I should have said no. Should have laughed and gone back inside. Instead, I hesitated just long enough for him to read it.
He stepped closer, closing the space between us until the scent of his skin was in my lungs.
“You’re going to come with me,” he said. Not a question. Not even a demand. Just fact.
My fingers tightened on my own elbows. “Where?”
“You’ll see.”
Every instinct screamed at me not to follow a man I barely knew. But another voice—the one that remembered the feel of his eyes on me at the party, the one that still pulsed with curiosity over that text—leaned forward, hungry.
“I can’t just?—”
He cut me off with the smallest tilt of his head. “You can.”
We stared at each other for a long beat, the heat between us stretching tight like a wire.
Finally, I said, “I need fifteen minutes.”

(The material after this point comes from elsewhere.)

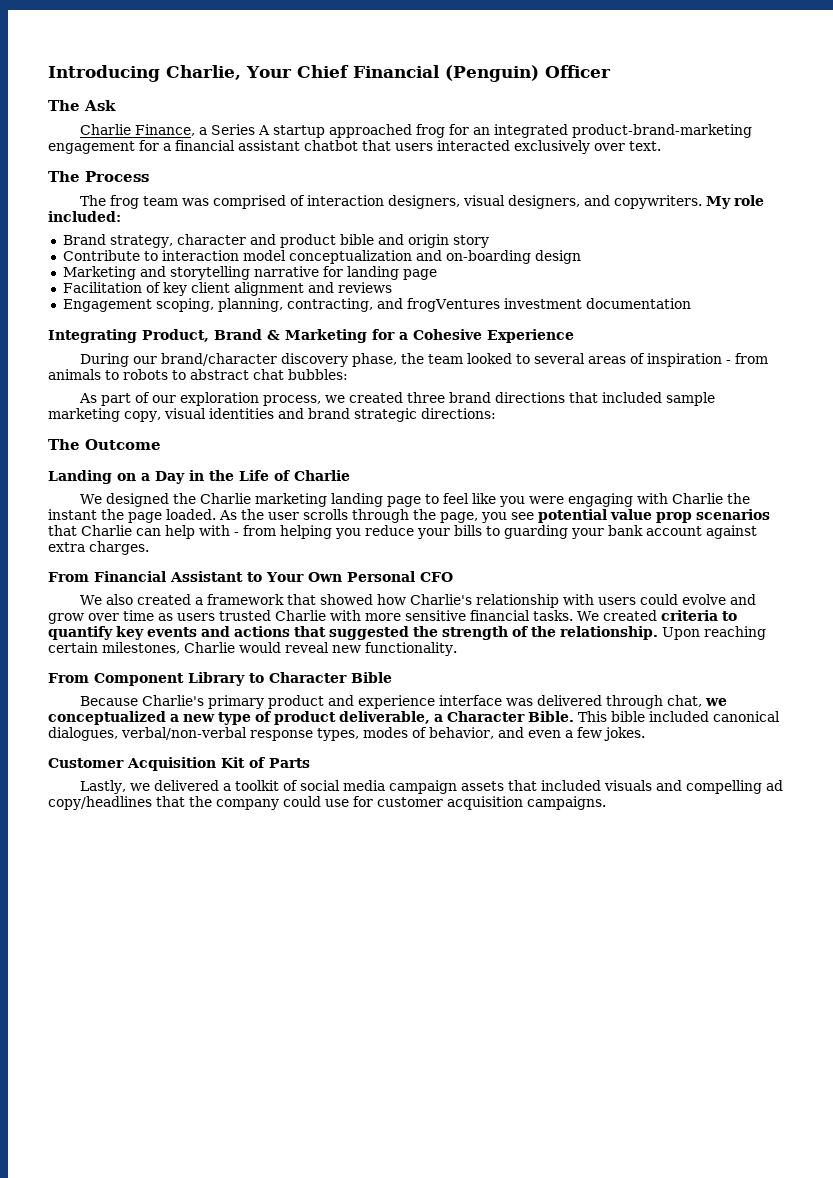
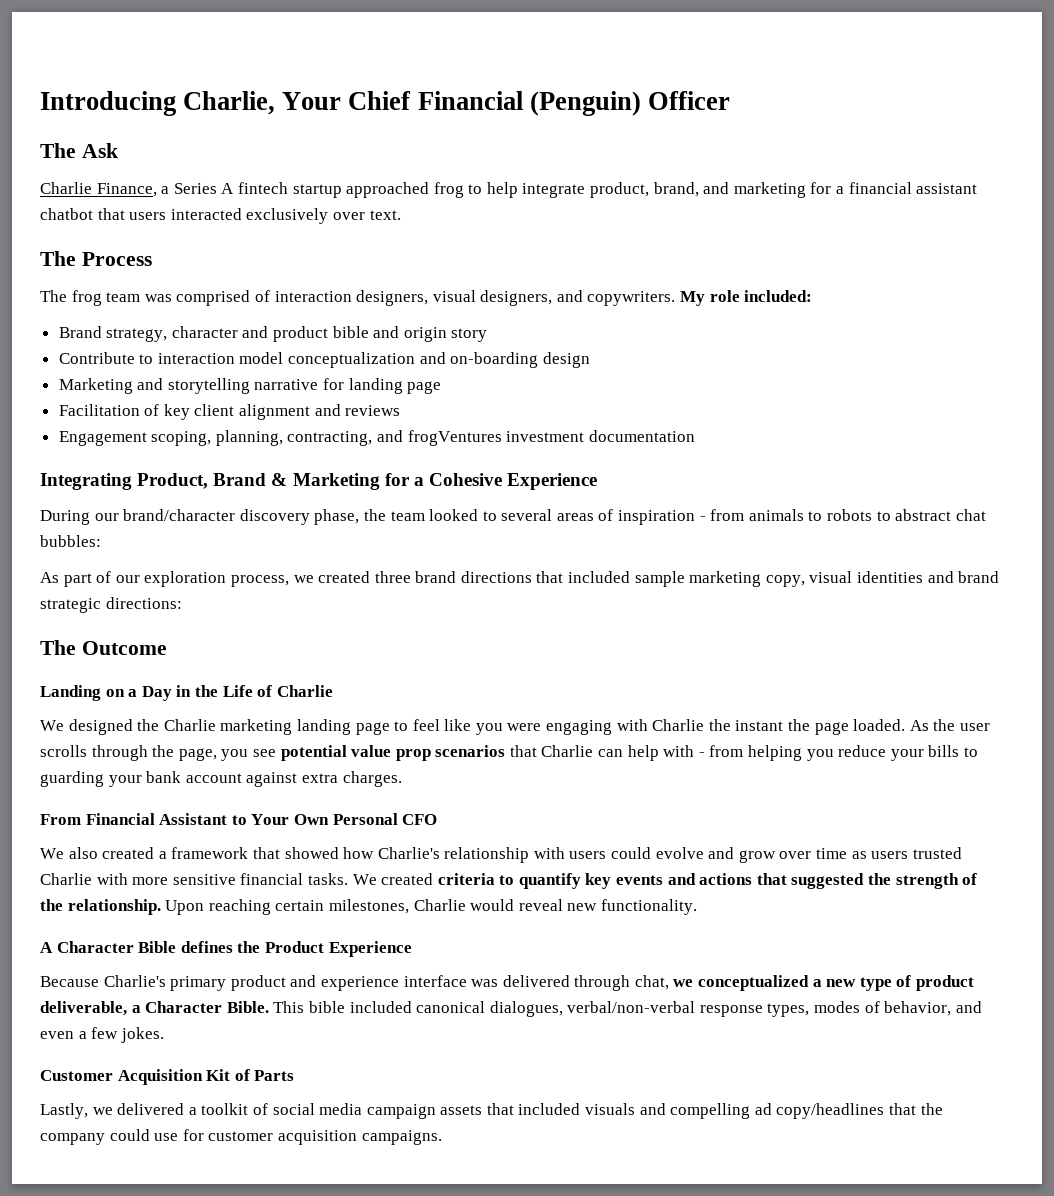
(271, 130) none -> [237,182,288,194] fintech
[449,124,753,138] [48,141,135,154] for an integrated product-brand-marketing engagement -> [468,182,806,198] to help integrate product, brand, and marketing
[48,672,392,686] From Component Library to Character Bible -> [40,941,412,957] A Character Bible defines the Product Experience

The smile that touched his mouth was gone before I could be sure it was there. “I’ll be here.”
I turned back toward the shop, my knees suddenly unsteady. Inside, I shut the door and pressed my hands flat against the counter.
Fifteen minutes.
Fifteen minutes to decide whether I was the kind of woman who locked her shop in the middle of the day to follow a man who wouldn’t even tell her where they were going.
I already knew the answer.
I stared at the register, my reflection faint in the glossy surface, and tried to catch my breath. My fingers tapped against the countertop like I could drum out a rhythm that would make sense of the mess in my chest. Fifteen minutes wasn’t enough—not for a shower, not for a mental reset, not for any version ofme that might look presentable enough to stand next to Atticus Carver.
And yet, it was all the time I had.
I thought about calling someone—anyone—just to ground myself. To tell another human being what I was about to do. Safety check, accountability, all the sensible words people used in podcasts about surviving in a world where bad things happened to women who thought they could handle themselves.
For a second, my thumb hovered over Alana’s name in my phone. She would’ve answered, no hesitation. She would’ve told me not to be an idiot, to lock the door, to remember who I was and what I had to lose. But Alana wasn’t me, and her voice—though steady and smart—wouldn’t hold me when the loneliness pressed in after I hung up.
I scrolled further, stopped at Stephan.
My brother was the last person I wanted to involve in anything resembling my love life, but he was also the one person who knew me well enough to hear my tone and believe me if I said something wasn’t right. Plus, I’d told him about Alpha Mail.
My thoughts rambled as I oscillated between concerns.
What if I needed extra time away—more than fifteen minutes, more than an afternoon? What if this thing with Atticus grew into something larger, something I couldn’t step away from as easily as I stepped out of the shop to attend a birth?
I’d always handled everything by myself. The Nesting Place, the doula work, the classes, the late-night calls. All mine. I’d debated hiring an assistant more times than I could count—someone to watch the shop, to ring up pacifiers and swaddle blankets while I ran across town to catch a baby making its entrance. Every time, I’d talked myself out of it. Money was tight, sure, but deeper than that was my control. My need to prove I could do it alone. That I didn’t need anyone.
But standing here now, feeling the weight of Atticus’s presence just beyond the glass, I finally wished I had someone on payroll to lock the door and mind the register so I could walk away without guilt.
I was getting ahead of myself.
I hit Stephan’s name.
He answered on the third ring, his voice rough with sleep. “Sim? It’s the middle of the day, why do you sound like it’s 3 a.m.?”
“Why do you?” I replied.
I chewed my lip. “I’m going out with someone.”